Unfortunately your second link is broken (it goes to some decade old reddit post), so I still don't know what the Hades 2 version looks like. But it sounds like the devs are kind of slaves to the culture war, and feel the need to make everything reflect it. Which is unfortunate.
I wouldn't say "slaves to". Again, it's not too egregious, and not enough to ruin the game. But their earlier games didn't seem to have this issue quite as badly. Or maybe I just didn't notice as much because they were original fantasy worlds so they weren't race swapping classic mythology.
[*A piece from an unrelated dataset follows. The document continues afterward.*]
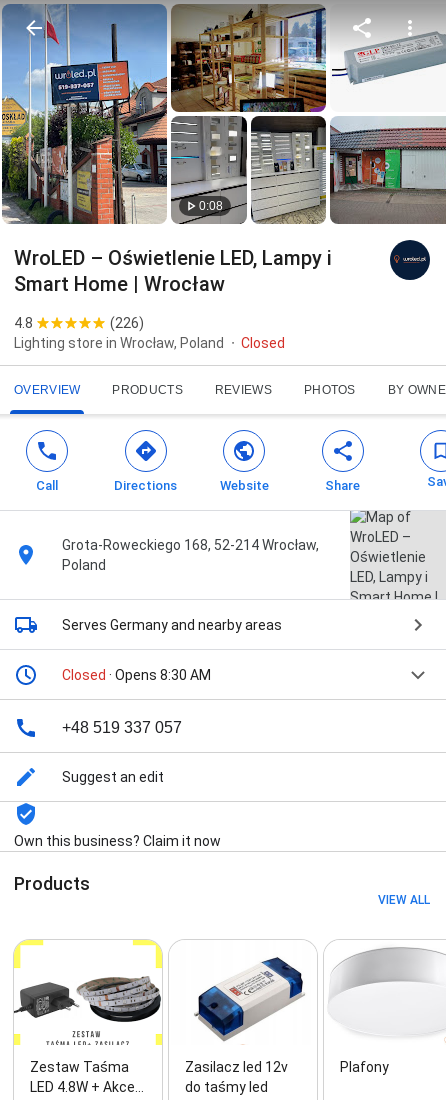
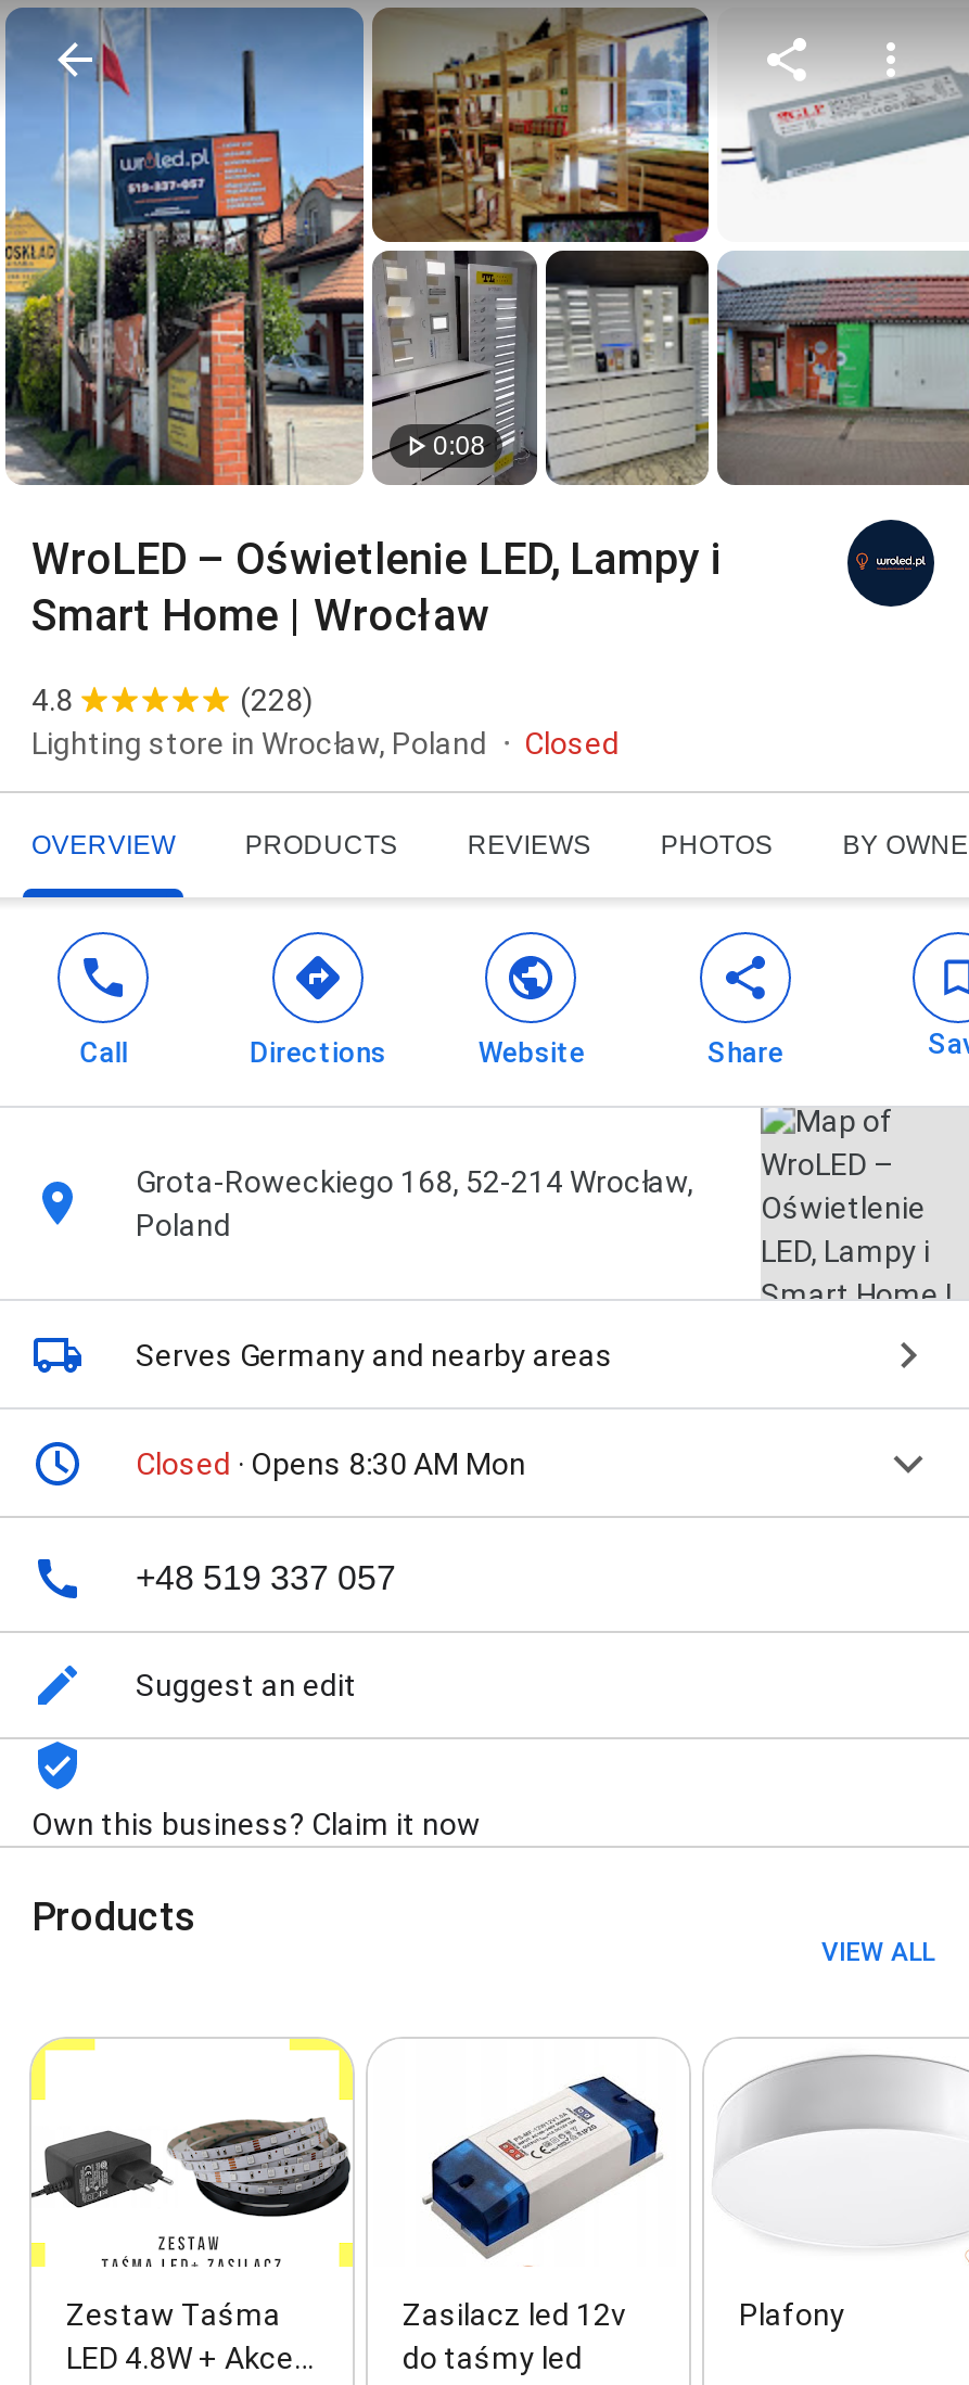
[171,116,246,224] [image] -> [374,251,537,485] [image]
[110,315,144,331] (226) -> [240,683,314,718] (228)
[62,667,211,683] Closed · Opens 8:30 AM -> [136,1447,526,1482] Closed · Opens 8:30 AM Mon

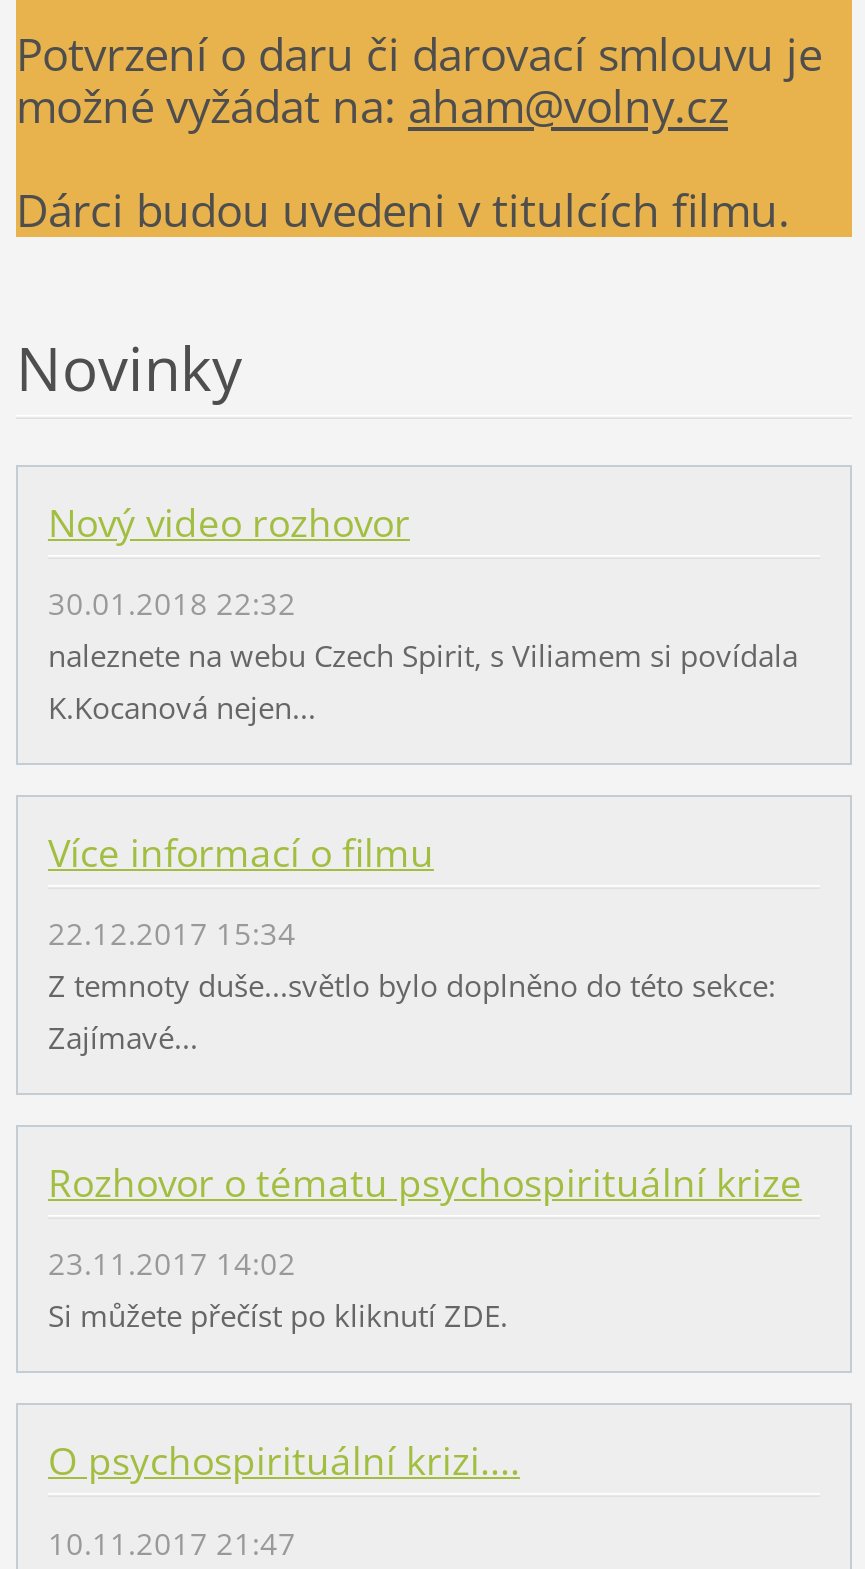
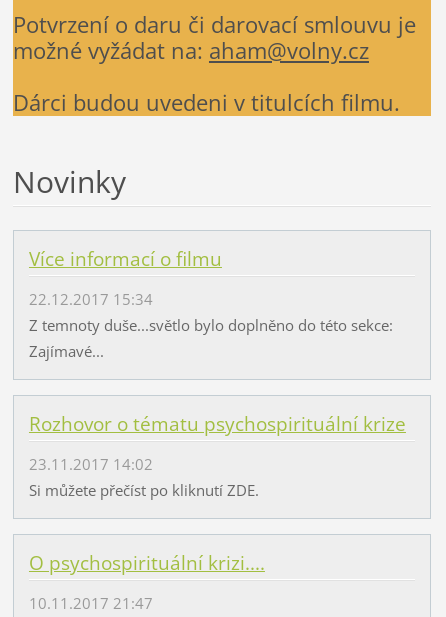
[48,497,798,727] Nový video rozhovor | 30.01.2018 22:32 | naleznete na webu Czech Spirit, s Viliamem si povídala | K.Kocanová nejen... -> none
You can tell throughout the time that they're definitely left-leaning. Bastion had a bunch of stuff about xenophobia and colonialism being bad. I never finished transistor but it was generally anti-establishment. Pyre had a made up religion that was abused by corrupt leaders to excommunicate people they don't like. But it's never so terrible that it ruins things. None of them are ever obvious and stupid ripoffs of current events, and Pyre still has you participating in the religious rituals because it wasn't the religion itself that's bad it's just the corrupt people exploiting it.
And most importantly the core gameplay remains good enough that it makes up for the slightly offputting lefty vibes (with the exception of Transistor, which I didn't find very compelling)
But yeah, they're clearly embedded in lefty culture, if not the actual war part of it. And they seem to be gradually slipping further and further into it.